Investigating anomaly detections#
Once anomalous behavior is reported via an alarm, the appropriate response can be determined using a combination of Scrutinizer workflows, including:
Drilling down into the alarm (e.g., Plixer Security Intelligence, Lateral Movement Behavior, etc.) and checking the timeline to determine whether the detection is an isolated observation or an ongoing event
Inspecting event artifacts to see which hosts were involved and drilling into them to gain further insights from Endpoint Analytics
Reviewing activity via the Behavior tab when drilling into hosts from the Explore > Entities > Hosts view.
Running Source and Destination reports on the hosts to check for traffic between them and external IP addresses
Hint
After running an initial report, it can be refined directly from the output view to enable further investigation.
Workflows#
The following workflow(s) show how alarms related to anomalous service behavior are used to investigate potential cyber attacks:
Detecting anomalies and deviations
Continuously monitor traffic anomalies or traffic deviations that exceed set thresholds using dynamic ML-modeled baselines.
Workflow
Machine learning allows Scrutinizer to alert users to anomalous traffic utilization patterns typically associated with security incidents.
Note
This workflow requires the Plixer ML Engine for predictive modeling. Contact Plixer Technical Support to learn more about licensing options.
All incoming flow data can be compared against these baseline models to proactively scan for potentially malicious activity and report discoveries in real time.
From there, the next steps should be to set up reports and use them to generate forecasts.

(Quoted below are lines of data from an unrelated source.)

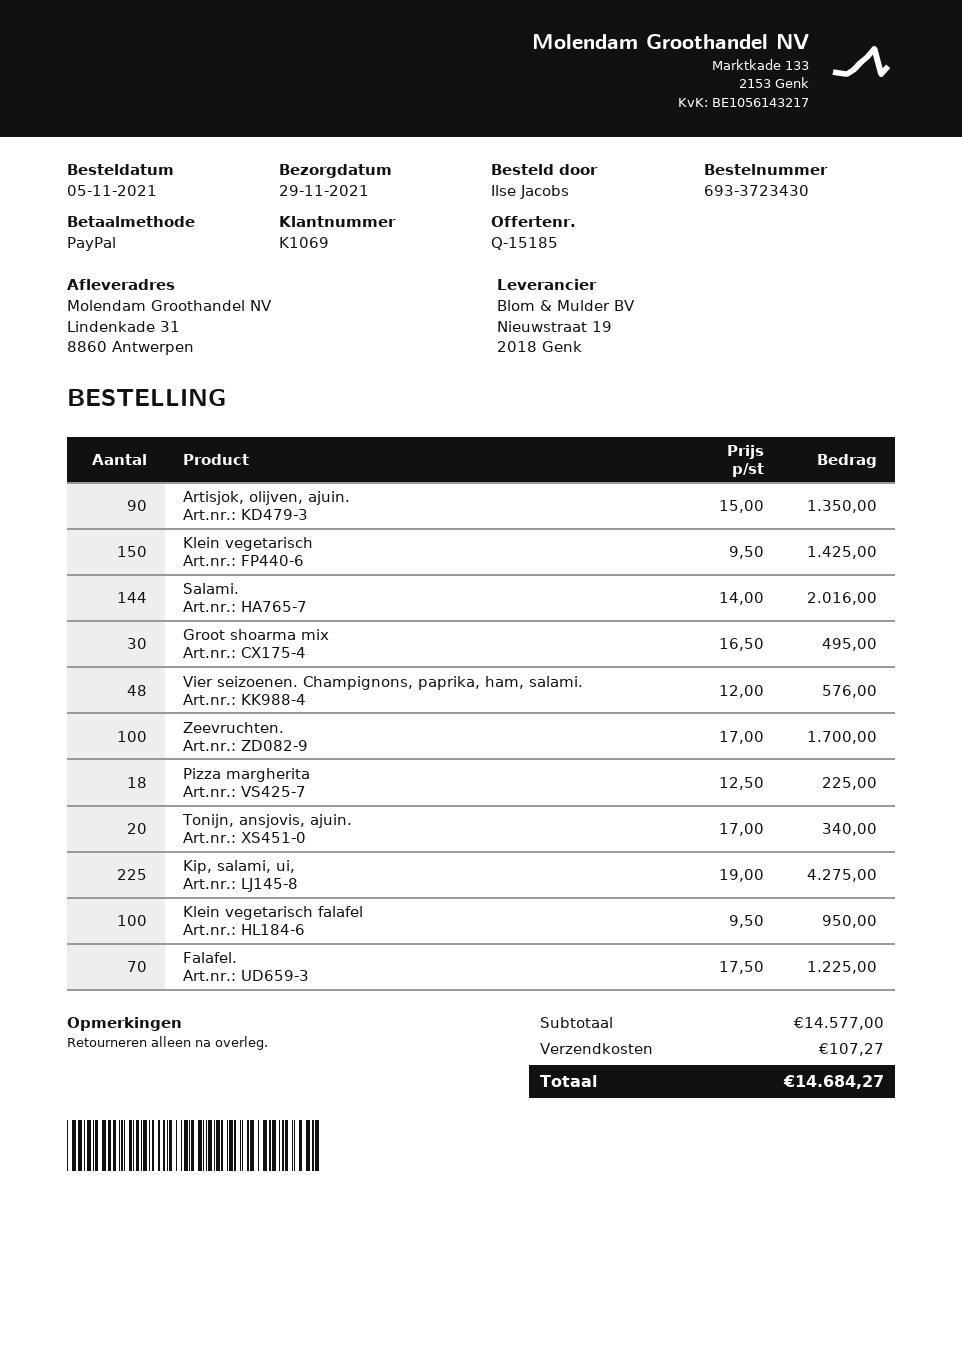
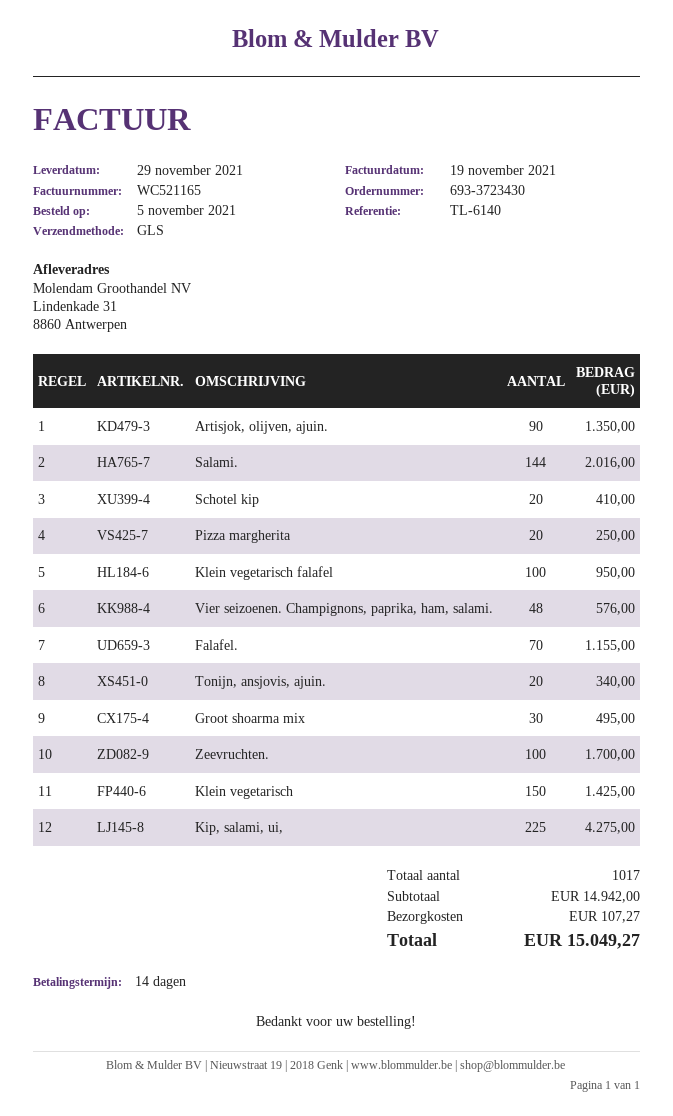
Pizza margherita: 18 for 225.00 -> 20 for 250.00
Falafel.: 70 for 1225.00 -> 70 for 1155.00
Schotel kip: none -> 20 for 410.00
subtotal: 14577.00 -> 14942.00
total: 14684.27 -> 15049.27

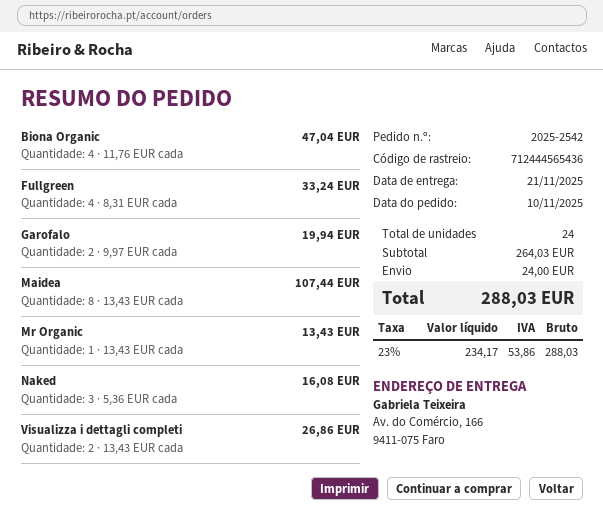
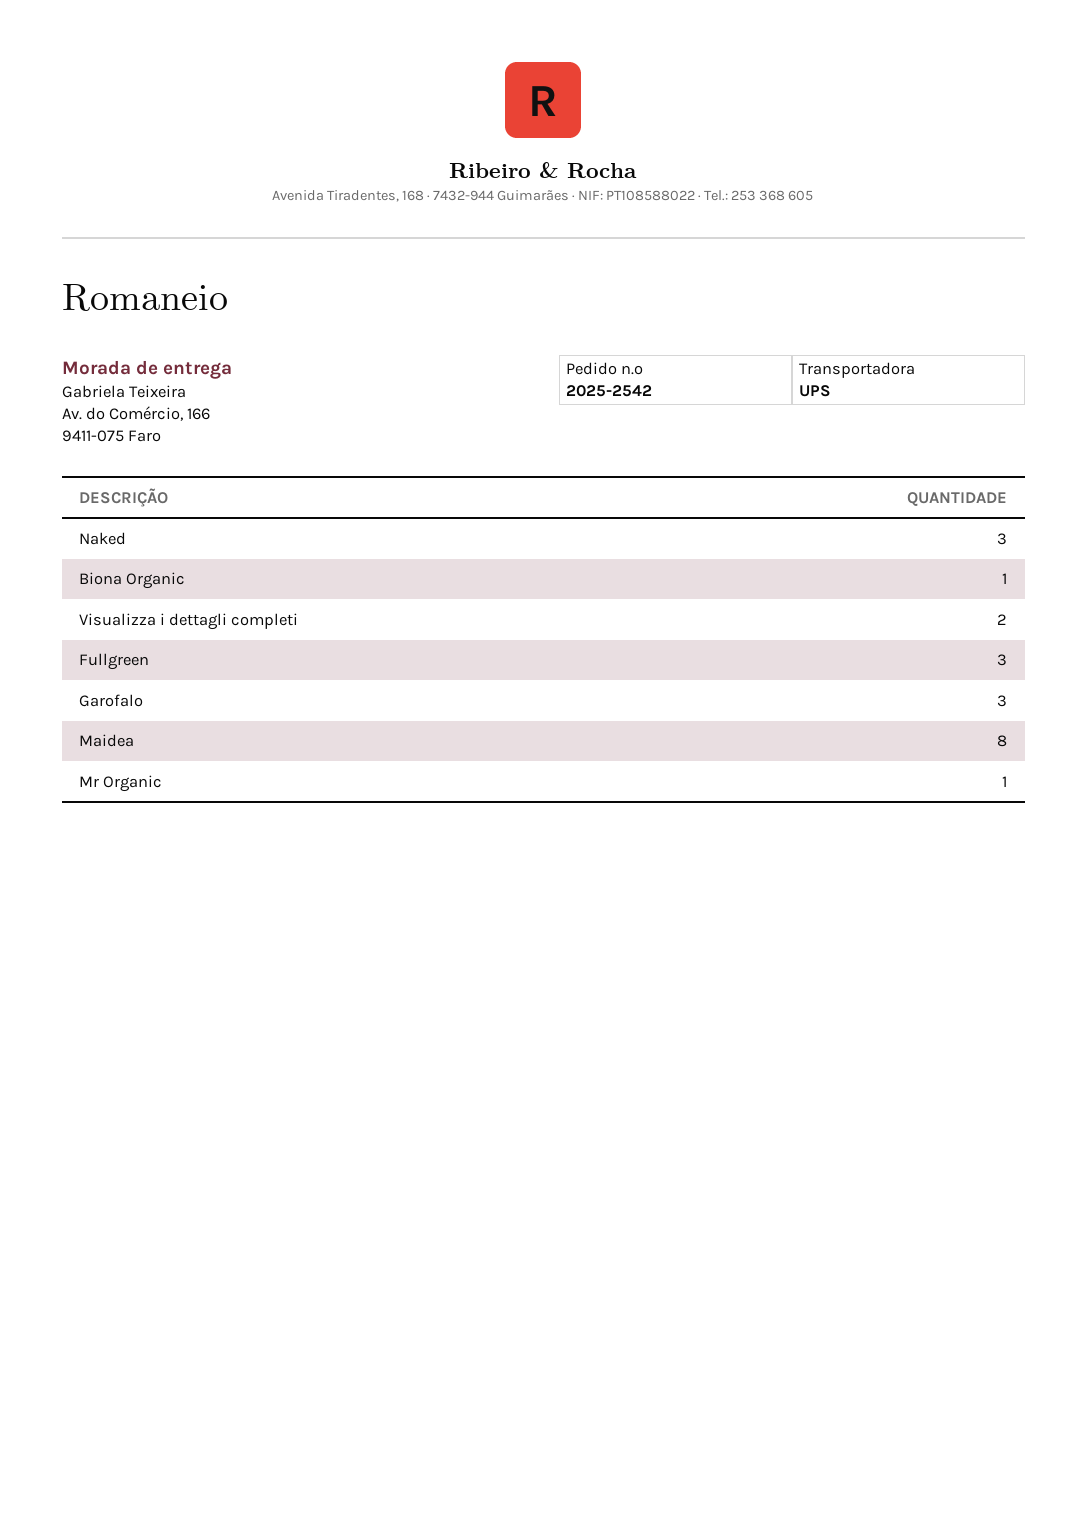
Biona Organic: 4 -> 1
Fullgreen: 4 -> 3
Garofalo: 2 -> 3

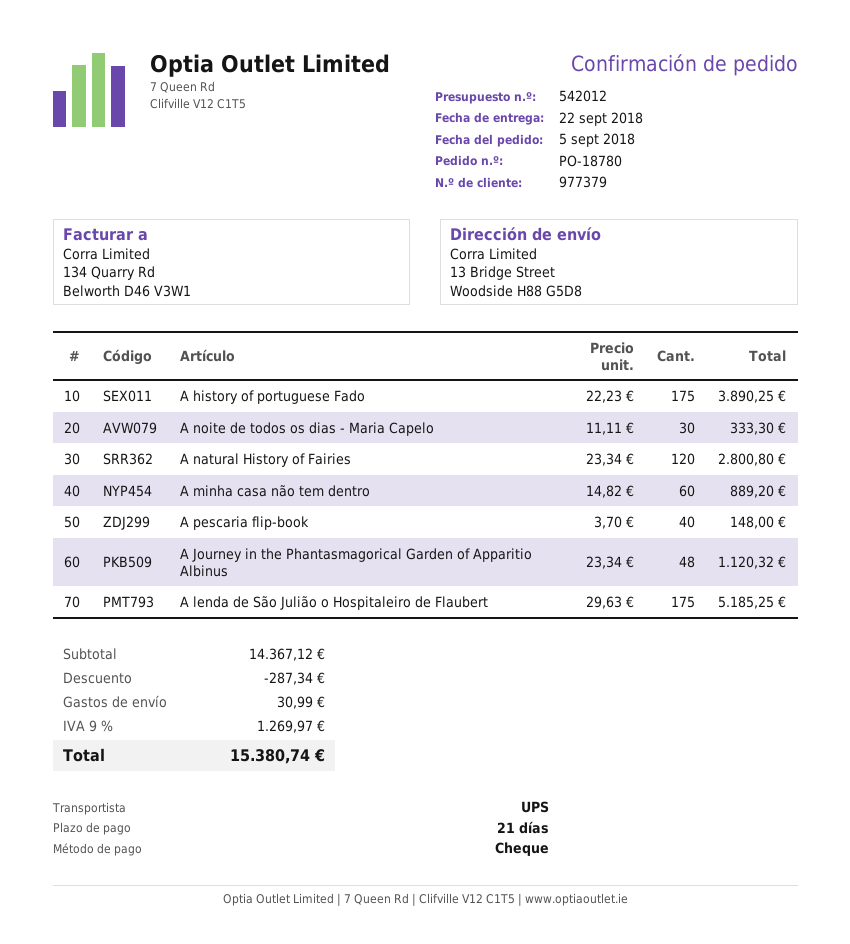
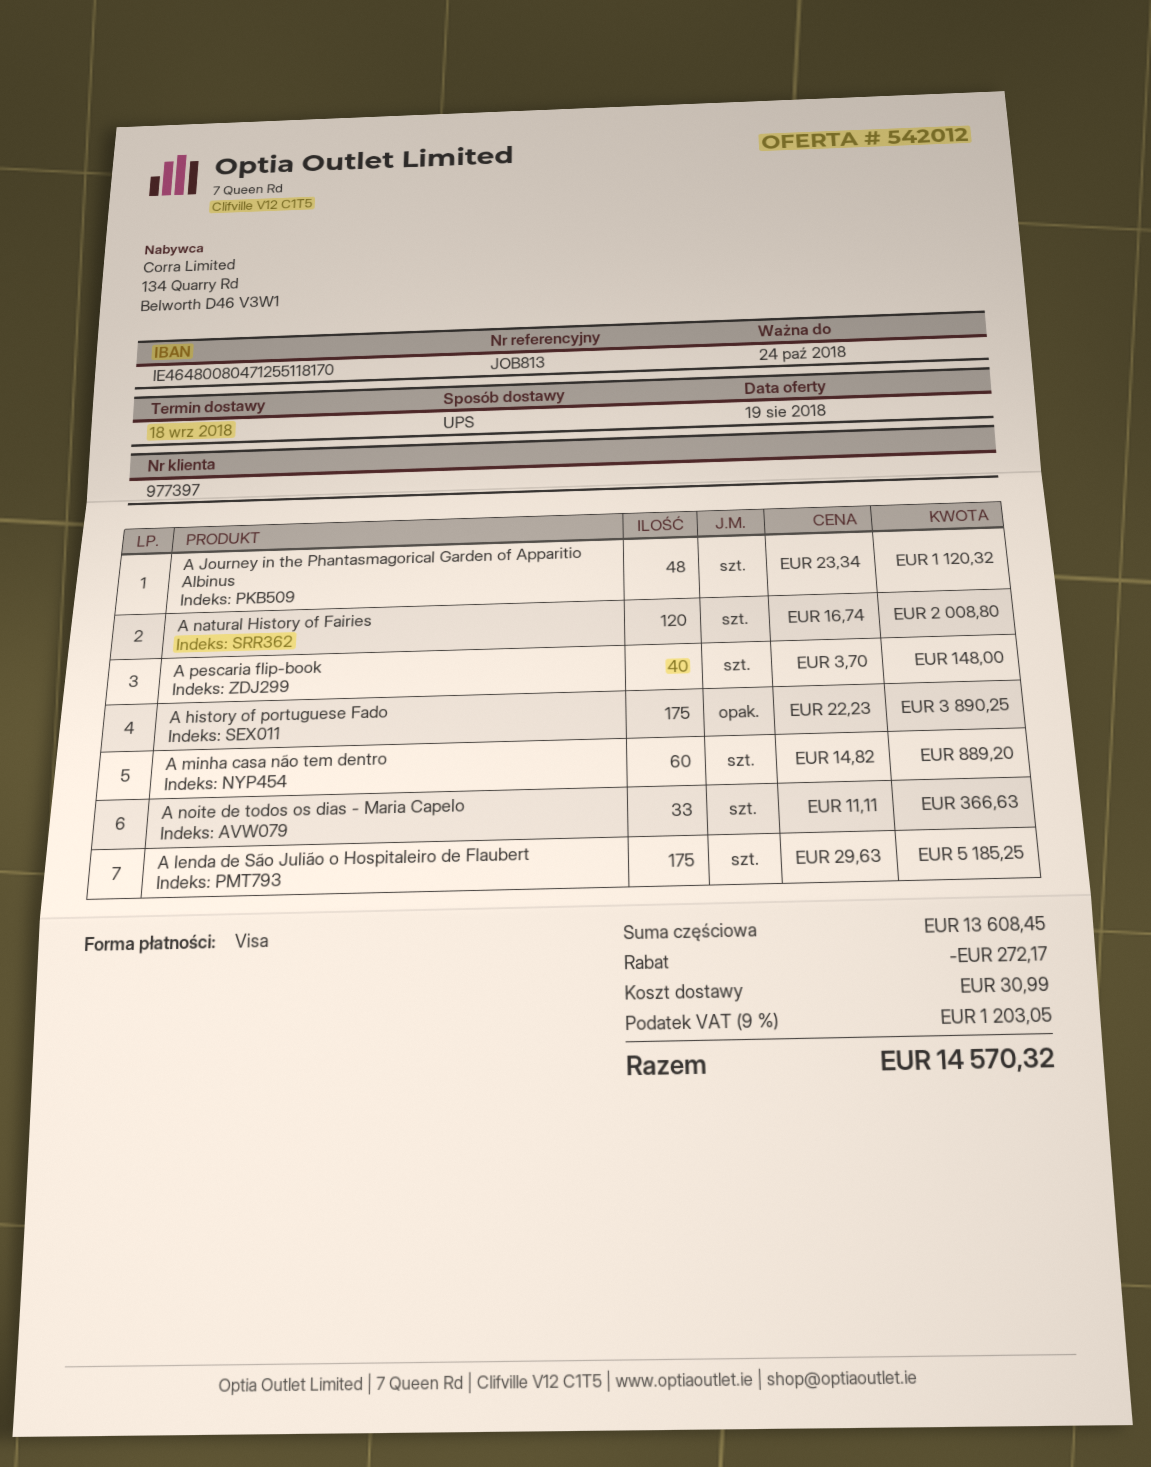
delivery date: 2018-09-22 -> 2018-09-18
customer number: 977379 -> 977397
payment method: cheque -> Visa
A noite de todos os dias - Maria Capelo: 30 x 11.11 = 333.30 -> 33 x 11.11 = 366.63
A natural History of Fairies: 120 x 23.34 = 2800.80 -> 120 x 16.74 = 2008.80
subtotal: 14367.12 -> 13608.45
discount: 287.34 -> 272.17
tax: 9% = 1269.97 -> 9% = 1203.05
total: 15380.74 -> 14570.32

Identify which areas of the network (devices and interfaces) have the majority of traffic:
What types of traffic would you expect to see – VoIP, HTTP, SQL?
Business application traffic like Salesforce, AWS, Azure etc.
DNS requests to dedicated DNS servers on the network
Now consider traffic that may be anomalous:
Does Remote Desktop Protocol make sense on this network, is there a business use case for RDP?
Should there be SSH traffic to critical hosts?
Based on the above considerations, create/run one or more reports to isolate traffic data for services, hosts, or device groups that are most likely to be involved in malicious activity. Once saved, these reports can then be used to forecast expected traffic patterns and highlight deviations (e.g., an anomalous ICMP data trend in outbound WAN usage for edge devices) that can be analyzed to identify threats.
Next steps would be to customize alerts for this behavior or other traffic deviations that exceed user-defined thresholds configured for the report(s).
Tip
Scrutinizer’s alarm policies can be assigned custom notification profiles. To add one or more notification actions for all report thresholds, create a notification profile and assign it to the Report Threshold Violation policy.